A friend of a friend invited me to a psybient music performance last night. Not sounding familiar? Yeah. Me neither.
I pretty much know now that I would hate Burning Man. Aside from the grit and lack of clean bathrooms and heat stroke, I am just not that free. And I'm super judgmental, which is exactly what BM (and this event last night) is not. And here's my description.
There was bad art galore, some of it being live-painted. And not the good kind of live painting but the kind where you bring your already painted painting to the show and then make small, strategic dabs of paint on it in order to enhance its value and not eff it up so someone will still want to buy it. That stuff is being done in the main hall where the music is being performed. Some of this painting is "good" and some of it looks like the result of a "Pinot and Paint" party where you and your friends try to recreate a Roger Dean painting.
Act 1
Not bad. Crazy mashup of pulsing music and geometric black and white graphic visuals projected on the entire stage. Sword dancer performing.
Act 2
Australian artist in leather hat mines trippy (i.e. non-Western) music to a pounding beat. The visual artist paired with him has made computer artwork of Hindu deities that appear to break into components and turn inward, "swallowing" themselves. I found this pretty offensive. Some dancers.
Act 3
Man in fedora with pheasant feather accent creates pounding beats. Somehow, he finds an extra-low setting for the bass and it feels like my internal organs are being tossed about my abdominal cavity. I think this is my favorite of the three. Some of the dancers, wear leather pants with white graffiti and studs, and have small leather tops that show off their tattoos. The pants have no bottoms, and the bottoms in the holes have no muscle tone. So when they occasionally shake their butts, the cheeks just flap.

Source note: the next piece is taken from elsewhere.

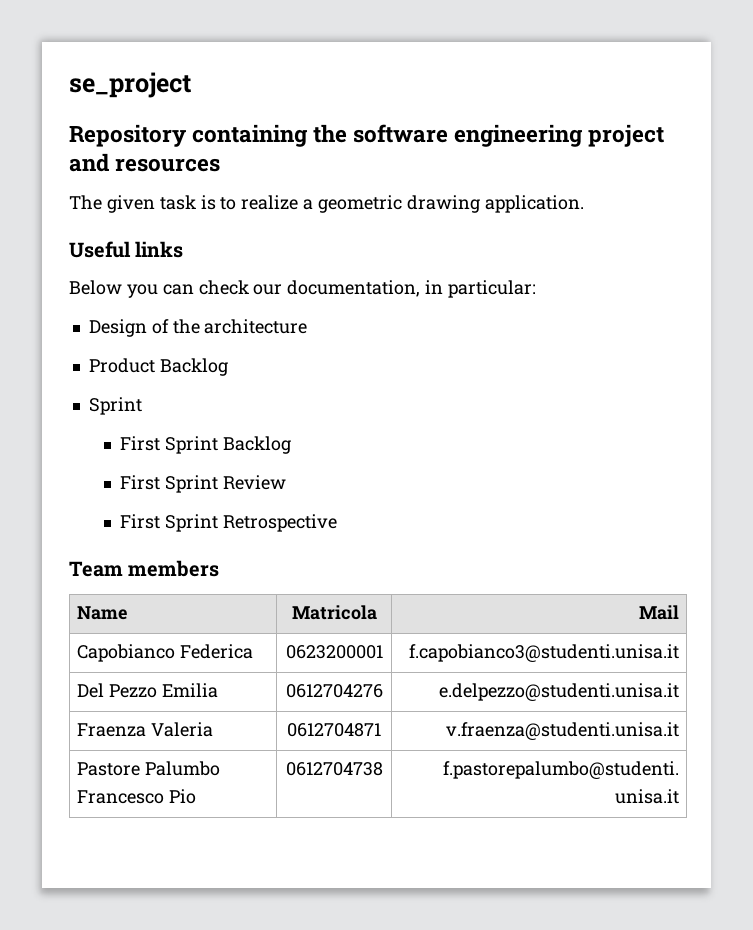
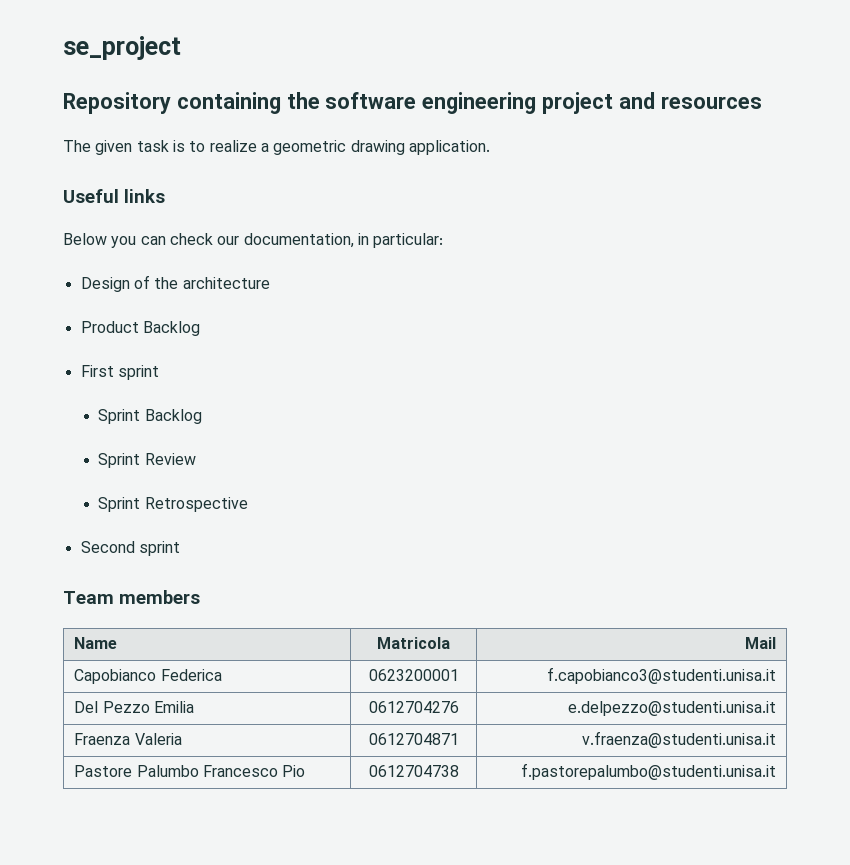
[88,397,142,415] [120,436,161,451] Sprint // First -> [80,365,159,380] First sprint //
[120,475,161,490] First -> (202, 416) none
[120,514,161,529] First -> (196, 459) none
(337, 523) none -> [80,541,180,556] // Second sprint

I knew I was officially done when a guy brought a gigantic vase on stage and put it on a stand. Then he made an arrangement of fern fronds in the vase, to the beat of the music. I paid real money to watch a guy dramatically recreate a fern using parts that had been a fern, on stage. That was both my favorite and least favorite thing.
Then aerial acrobats appeared, and dangled from the ceiling, and I was really hoping I could get my host to agree it was time to leave... and we did.
The venue holds 500 and it was at capacity as we left, around 1:30+ am. We didn't get to see the act we'd gone to see. I have to say that the event was well organized, felt safe, people were pretty well-behaved, it had clean bathrooms and other than some seriously sour aromas (cumin armpit and people smoking cigarettes that smelled like a burning combination of beedis, fish sauce and that smell when you floss your teeth), it was pleasant.
Now I get to repay the favor and pick the next adventure with this friend.